Ich beratschlagte mit Wilm, was zu thun sei. Da erinnerte ich mich, in einem alten Schiffsbuche gelesen zu haben, wie man sich in solchen Fällen zu helfen pflege. Weil das alte Eis mürbe, das junge zusammengekittete aber noch schwach ist, so kann man sich einen Durchgang brechen, indem man mit dem Vorderbug des Schiffes gegen das Eis anläuft, oder indem man mit Säge und Beil einen Kanal durch das Eis schlägt.
Wir beschlossen letzteres Mittel anzuwenden und sandten daher einen Teil der Leute aufs Eis, um das junge Eis zu zertrümmern und die Eisschollen verschiebbar zu machen. Die andern mußten das Schiff etwas zurückleiten, dann es gegen das Eis anrennen lassen, um den Verband des Eises zu lockern und die entstandenen Sprünge zu erweitern. Die Arbeit war sehr mühselig, aber erfolgreich; gegen Mittag hatten wir unser Fahrzeug fast um eine ganze Schiffslänge in den Eisgürtel eingezwängt, der nach allen Seiten hin Risse und Sprünge zeigte, wodurch die Arbeit immer leichter vor sich ging. Wir bekamen allesamt frischen Mut und arbeiteten um so eifriger. Da sprang der Wind plötzlich um und wehte sehr heftig von Süden her, daß die Wellen an den Eisgürtel brandend anschlugen, dieser zugleich zu krachen und zu bersten anfing, Spalten hin und her aufklafften und Eisinseln entstanden. Daher wurden die Arbeiter noch rechtzeitig aufs Schiff zurückgerufen, welches gerade eine Rückwärtsbewegung machte, um zu einem neuen Anlauf auszuholen. Mit Mühe gelang es, die Matrosen mittels zugeworfener Taue aufs Schiff zurückzuschaffen; denn bereits erweiterten sich die Spalten und es rannten die Eisschollen so heftig aneinander, daß sich das Boot mit den Leuten nicht dazwischen wagen durfte.
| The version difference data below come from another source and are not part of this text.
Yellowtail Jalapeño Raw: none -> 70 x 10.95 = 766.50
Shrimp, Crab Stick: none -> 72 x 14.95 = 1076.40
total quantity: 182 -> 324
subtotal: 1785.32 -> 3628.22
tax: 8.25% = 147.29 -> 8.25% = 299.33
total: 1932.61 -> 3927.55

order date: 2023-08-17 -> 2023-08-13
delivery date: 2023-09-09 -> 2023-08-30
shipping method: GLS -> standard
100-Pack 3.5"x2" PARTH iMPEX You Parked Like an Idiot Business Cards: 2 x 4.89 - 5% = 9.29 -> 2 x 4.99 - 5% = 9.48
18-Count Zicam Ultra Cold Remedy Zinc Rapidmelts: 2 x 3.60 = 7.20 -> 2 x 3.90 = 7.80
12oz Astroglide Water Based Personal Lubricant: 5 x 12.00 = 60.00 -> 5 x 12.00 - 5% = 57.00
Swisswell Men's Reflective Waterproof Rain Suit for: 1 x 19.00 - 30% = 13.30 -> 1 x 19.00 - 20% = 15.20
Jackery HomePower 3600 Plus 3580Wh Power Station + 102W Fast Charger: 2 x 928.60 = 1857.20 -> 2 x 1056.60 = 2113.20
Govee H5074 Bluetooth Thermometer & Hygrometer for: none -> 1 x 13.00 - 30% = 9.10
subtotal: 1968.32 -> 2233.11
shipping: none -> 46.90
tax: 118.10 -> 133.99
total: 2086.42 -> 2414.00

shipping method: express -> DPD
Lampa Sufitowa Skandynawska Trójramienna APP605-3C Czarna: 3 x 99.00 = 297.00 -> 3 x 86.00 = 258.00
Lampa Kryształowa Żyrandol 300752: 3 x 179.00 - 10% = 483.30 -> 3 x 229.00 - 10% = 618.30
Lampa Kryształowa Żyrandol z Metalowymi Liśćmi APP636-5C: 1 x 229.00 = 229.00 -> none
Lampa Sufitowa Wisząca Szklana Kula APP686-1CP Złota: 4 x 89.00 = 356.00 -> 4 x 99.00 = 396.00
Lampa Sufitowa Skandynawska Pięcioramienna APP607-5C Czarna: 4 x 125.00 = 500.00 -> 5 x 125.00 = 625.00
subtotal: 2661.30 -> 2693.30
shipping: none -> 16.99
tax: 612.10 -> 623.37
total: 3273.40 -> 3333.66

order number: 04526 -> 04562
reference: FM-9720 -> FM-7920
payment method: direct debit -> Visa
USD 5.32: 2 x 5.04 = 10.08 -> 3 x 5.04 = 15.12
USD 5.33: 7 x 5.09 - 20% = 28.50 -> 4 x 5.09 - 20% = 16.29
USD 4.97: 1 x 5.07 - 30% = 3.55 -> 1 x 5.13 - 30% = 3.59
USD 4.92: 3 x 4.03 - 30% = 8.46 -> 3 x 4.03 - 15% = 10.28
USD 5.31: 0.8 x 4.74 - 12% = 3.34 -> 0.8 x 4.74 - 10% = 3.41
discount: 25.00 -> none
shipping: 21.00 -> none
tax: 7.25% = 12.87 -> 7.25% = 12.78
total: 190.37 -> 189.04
Wir zählten unsre Leute, und siehe, es fehlte Andreas noch. Wir riefen nach ihm und feuerten eine Kanone ab, endlich kam auch er hinter einer Scholle hervor, wo er gearbeitet hatte. Mittlerweile aber war zu unserm Schrecken unser Schiff immer weiter ins offene Becken zurückgewichen, und so hatte es sich mehr und mehr von unserm armen Gefährten entfernt. Da stand denn dieser händeringend auf schwankender Eisscholle, mir noch nahe genug, um sein Wehgeschrei zu hören! Doch war ich nicht im stande, ihn zu retten! Jammernd reckte er die Arme empor, rannte vor- und rückwärts, stürzte nieder und sprang wieder auf, aber immer weiter trieben uns die Wasserkanäle auseinander – ach, wir konnten ihm nicht helfen, denn längst schon konnte ihn das geworfene Tau nicht mehr erreichen. Das Herz wollte mir zerspringen, als ich den Untergang eines braven Kameraden vor mir sah, ohne zu seiner Rettung etwas Weiteres unternehmen zu können; aber mir stand die Gefährdung des Lebens aller vor Augen – dies entschied. Wir segelten in die breiten Kanäle des zerborstenen Eisgürtels hinein, winkten dem Unglücklichen lebewohl und ließen ihn auf einer treibenden Scholle im Sturm und bei hohem Wellengange zurück.
Diese aufregende Szene gehört mit zu dem Entsetzlichsten, was ich jemals erlebt habe. Indes darf sich der Leser mit mir darüber freuen, daß der brave Andreas doch noch auf wunderbare Weise gerettet wurde. Ich fand ihn wohlbehalten in Kanton wieder, wo er mit einem holländischen Schiffe angekommen war; hier erzählte er mir alsdann seine unerwartete Rettung.
Als er uns davonfahren sah, ergriff ihn Verzweiflung. Er warf sich nieder auf das Eis und schrie aus tiefstem Herzensgrunde. Endlich raffte er sich auf, um sich ins Meer zu stürzen, da er der Meinung war, ein schneller Tod sei dem langsameren Untergange vorzuziehen. Sowie er aber an den Eisrand trat, erwachte die Hoffnung von neuem. Zum Sterben ist noch immer Zeit, sagte er sich und sann auf Mittel zur Rettung.